» **DESCRIPTION OF THE TASK**
In the listing below, look for "Romeo" and copy every line that has it.

» **TASK DATA**
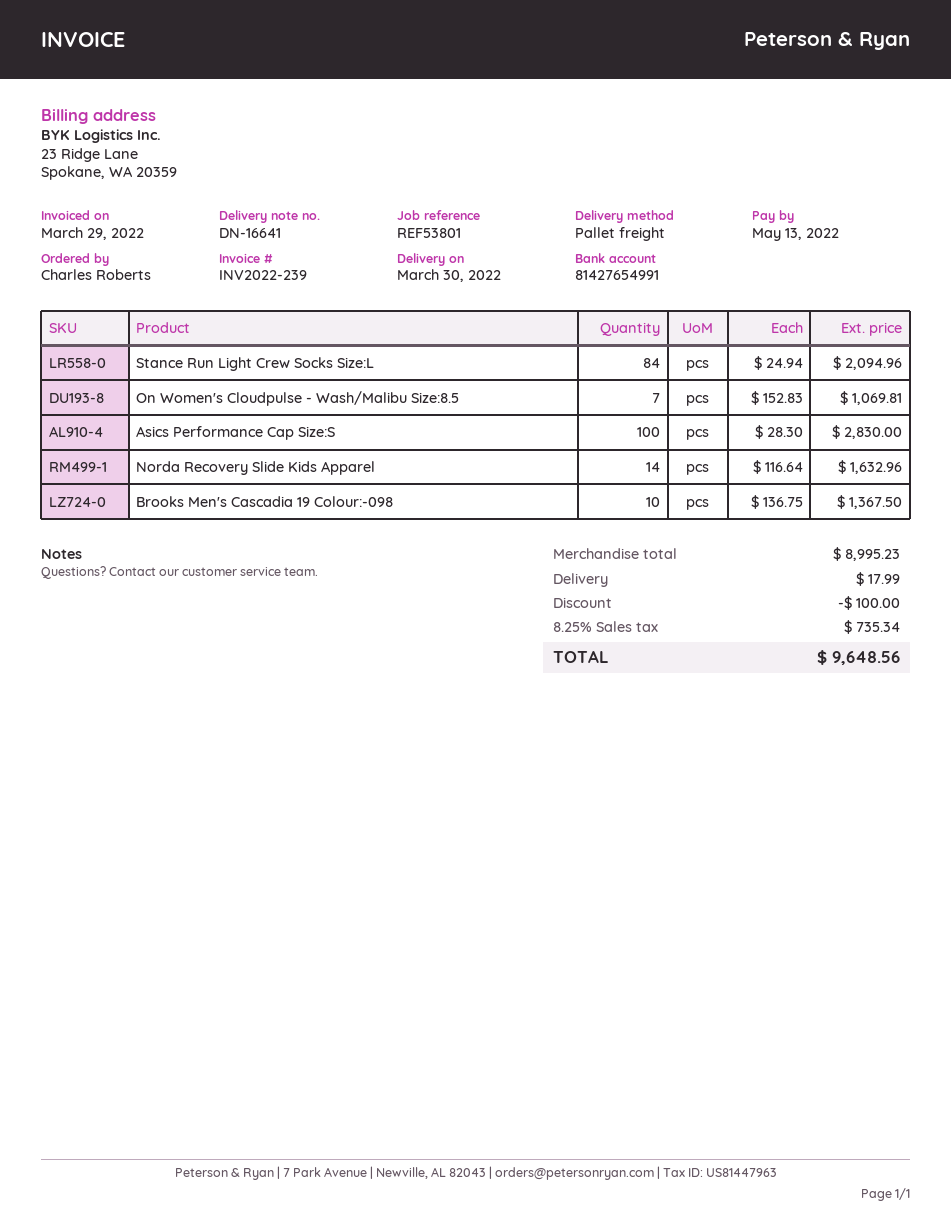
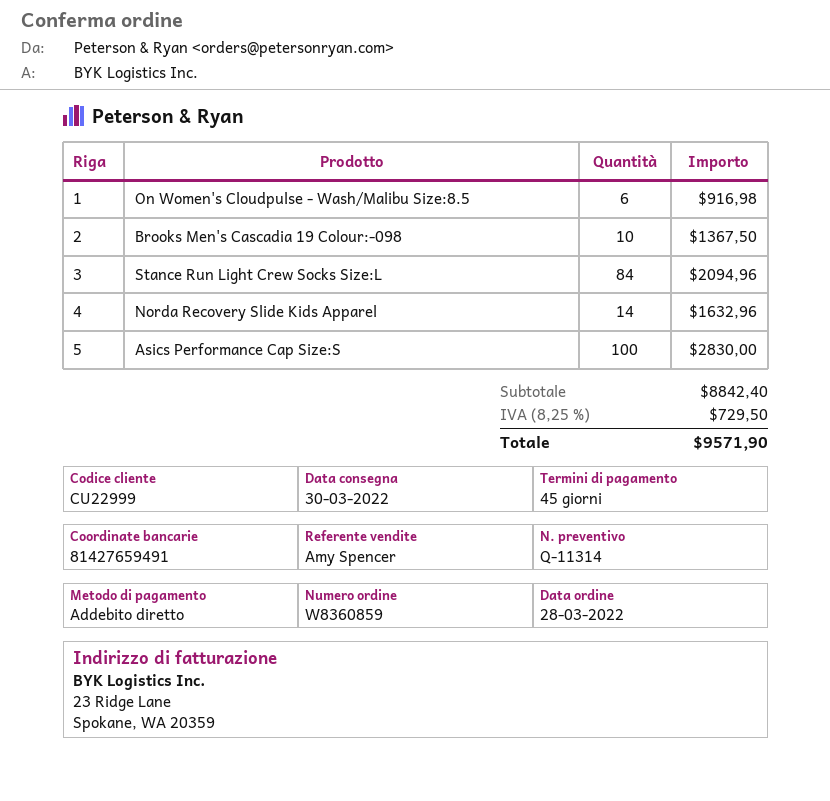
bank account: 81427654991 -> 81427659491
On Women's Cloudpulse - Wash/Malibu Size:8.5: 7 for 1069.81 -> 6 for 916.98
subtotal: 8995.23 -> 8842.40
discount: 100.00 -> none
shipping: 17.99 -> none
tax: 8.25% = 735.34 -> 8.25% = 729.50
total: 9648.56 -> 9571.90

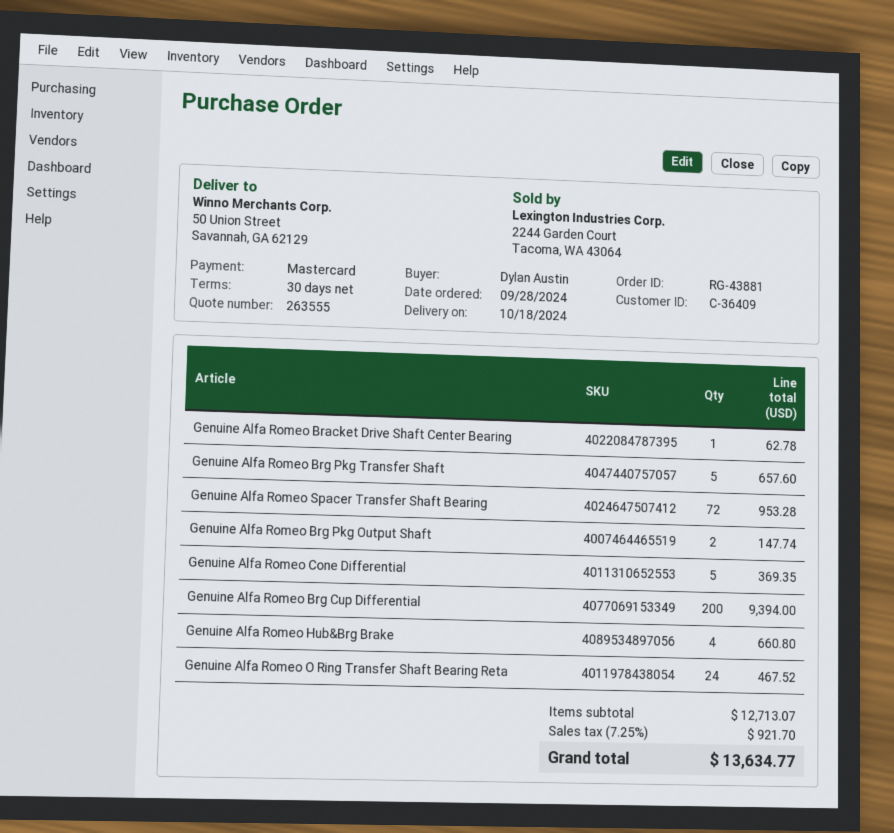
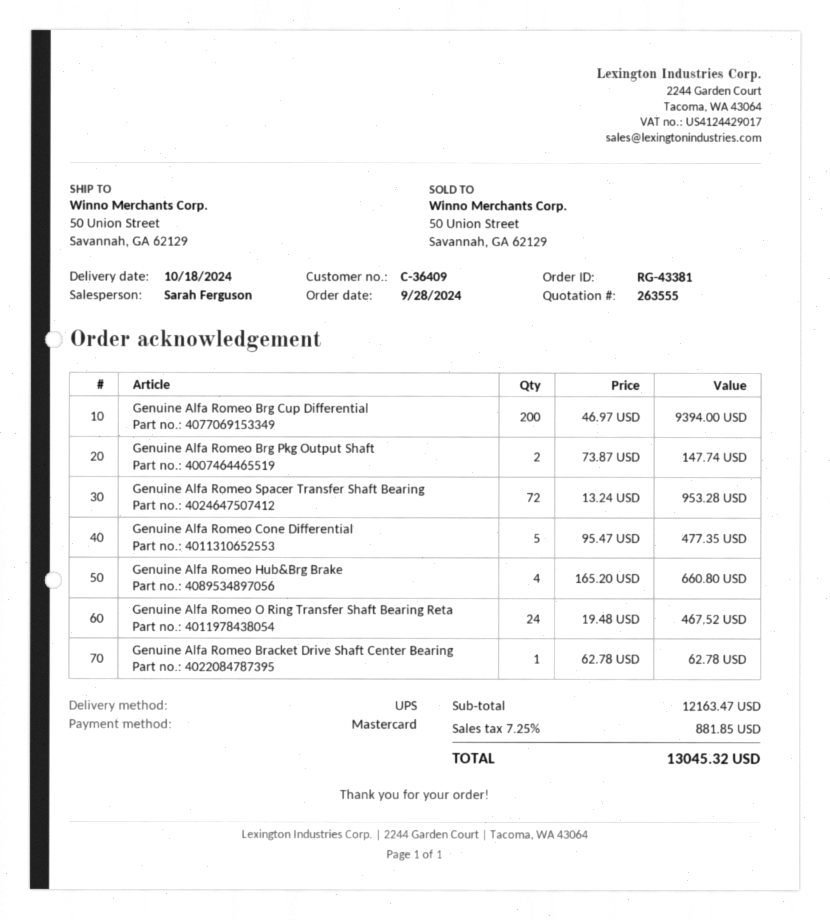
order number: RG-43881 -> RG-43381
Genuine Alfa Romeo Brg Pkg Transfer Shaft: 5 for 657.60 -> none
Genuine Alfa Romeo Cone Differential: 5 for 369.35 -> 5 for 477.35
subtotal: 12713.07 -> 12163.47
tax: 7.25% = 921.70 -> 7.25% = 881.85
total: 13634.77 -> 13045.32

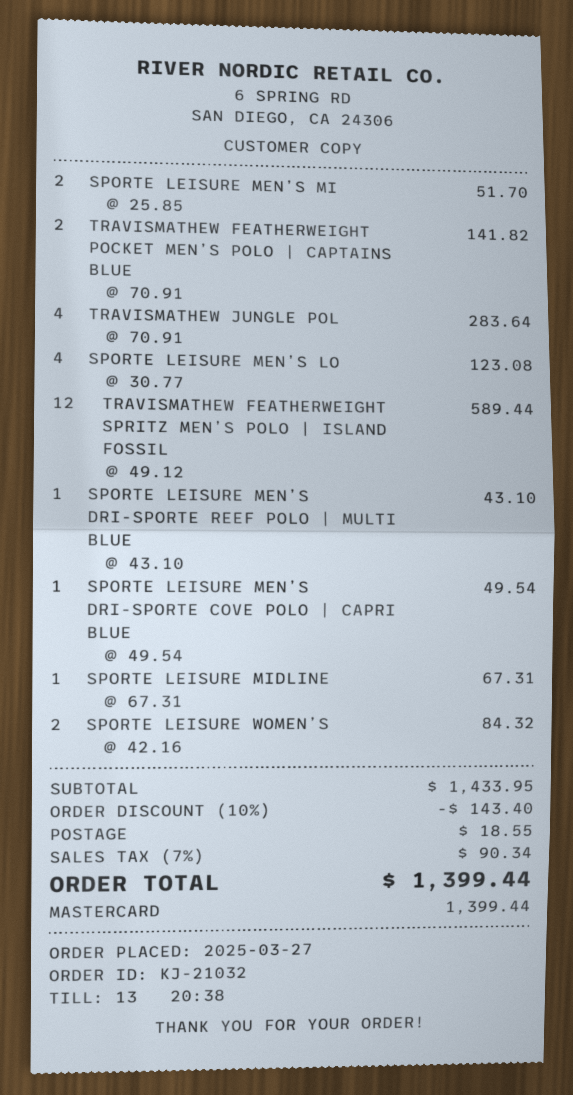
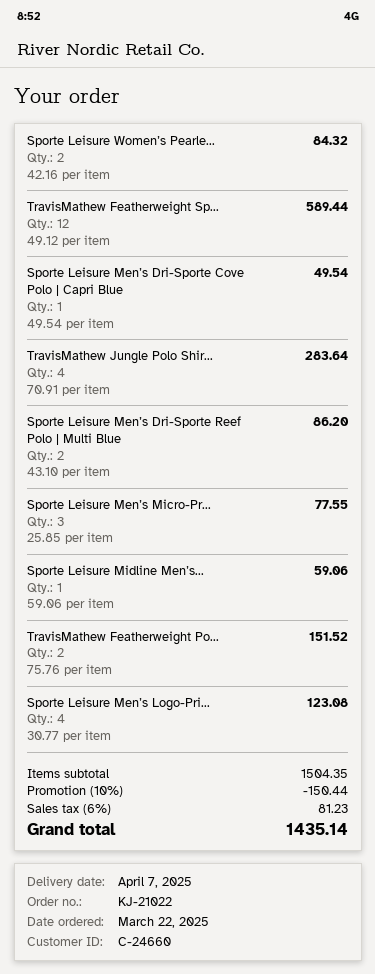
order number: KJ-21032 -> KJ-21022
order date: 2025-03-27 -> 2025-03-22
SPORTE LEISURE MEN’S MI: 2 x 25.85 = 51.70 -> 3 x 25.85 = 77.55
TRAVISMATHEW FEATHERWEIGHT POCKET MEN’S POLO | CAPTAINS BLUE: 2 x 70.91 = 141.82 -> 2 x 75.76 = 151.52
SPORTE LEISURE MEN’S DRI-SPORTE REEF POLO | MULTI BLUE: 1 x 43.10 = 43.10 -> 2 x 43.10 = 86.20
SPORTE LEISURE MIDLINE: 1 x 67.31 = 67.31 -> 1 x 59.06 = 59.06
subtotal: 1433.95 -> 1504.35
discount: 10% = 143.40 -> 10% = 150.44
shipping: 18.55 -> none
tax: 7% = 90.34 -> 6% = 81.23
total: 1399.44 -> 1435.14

» **THE COMPLETED TASK**
Genuine Alfa Romeo Brg Pkg Transfer Shaft: 5 for 657.60 -> none
Genuine Alfa Romeo Cone Differential: 5 for 369.35 -> 5 for 477.35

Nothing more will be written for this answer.